On 3/14/07, Erik Moeller <erik(a)wikimedia.org> wrote:
It is increasingly common that subjects of articles
wish to interact
directly with us and tell us that their article is wrong in some way.
It is, in my opinion, silly for us to reject even harmless corrections
on the grounds that they cannot be traced to a reliable source. If
It's also silly for us to object to Joe Smith fixing his birthday on
[[Joe Smith]] while simultaneously complaining that people don't seem
to realise that people can edit the encyclopaedia themselves. See the
other topic, about the history tab and the edit button being
invisible.
Wikipedia itself becomes a primary source in the
process of someone
commenting on "their" article, what is the problem with that from a
purely factual point of view? Depending on the nature of the
statement, such comments could be either incorporated as corrections
(date of birth) or attributed statements (".. denies that he ever had
sexual relations with that woman").
You mean, if Joe Smith deletes "was seeing Jane Bloggs" from his
article, we can then add "Joe Smith denies being in a relationship
with Jane Bloggs" with a link to the diff as the citation for the
denial? How pervertedly weirdly plausible.

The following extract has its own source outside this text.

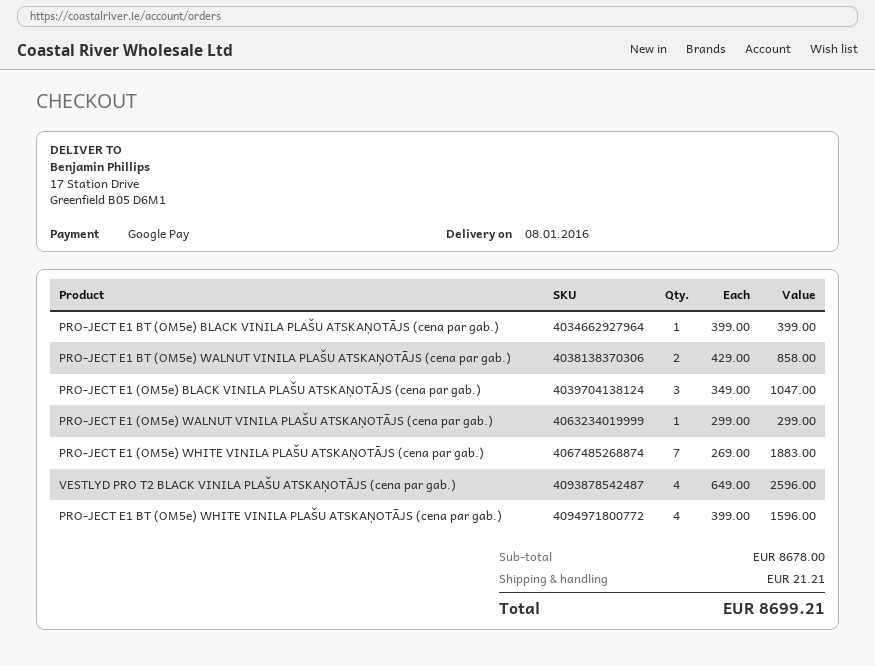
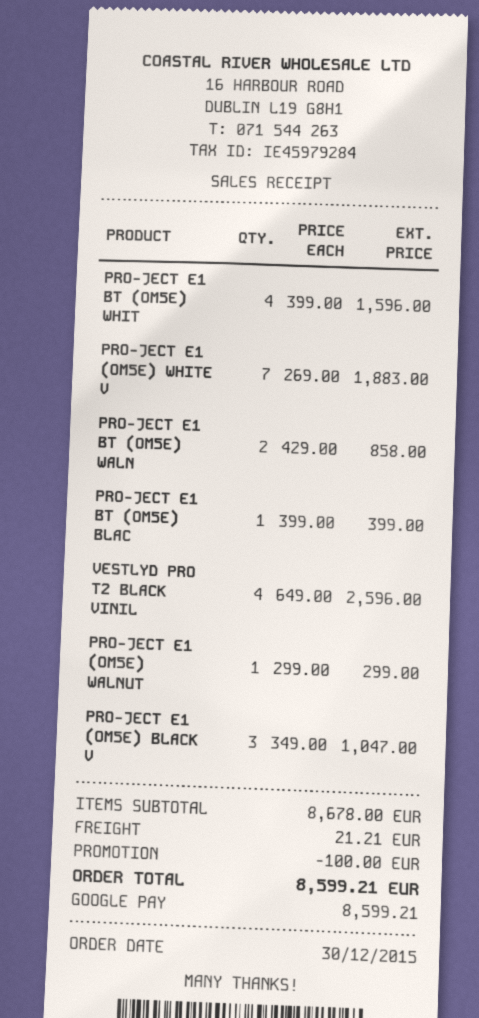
discount: none -> 100.00
total: 8699.21 -> 8599.21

...). No, just like any credentials verification, WMF
shouldn't be
involved directly. But while I generally fully support the need for
good sourcing in any article, I often find it absurd how people who
point out simple corrections are treated.
Simple corrections from the source itself should just be accepted.
Anything vaguely controversial we should ask for something on their
website we can link to. Ie, if we have a semi-reliable source saying
someone was in the IRA, and they privately claim they weren't, we
should at least ask to see a public declaration that they weren't.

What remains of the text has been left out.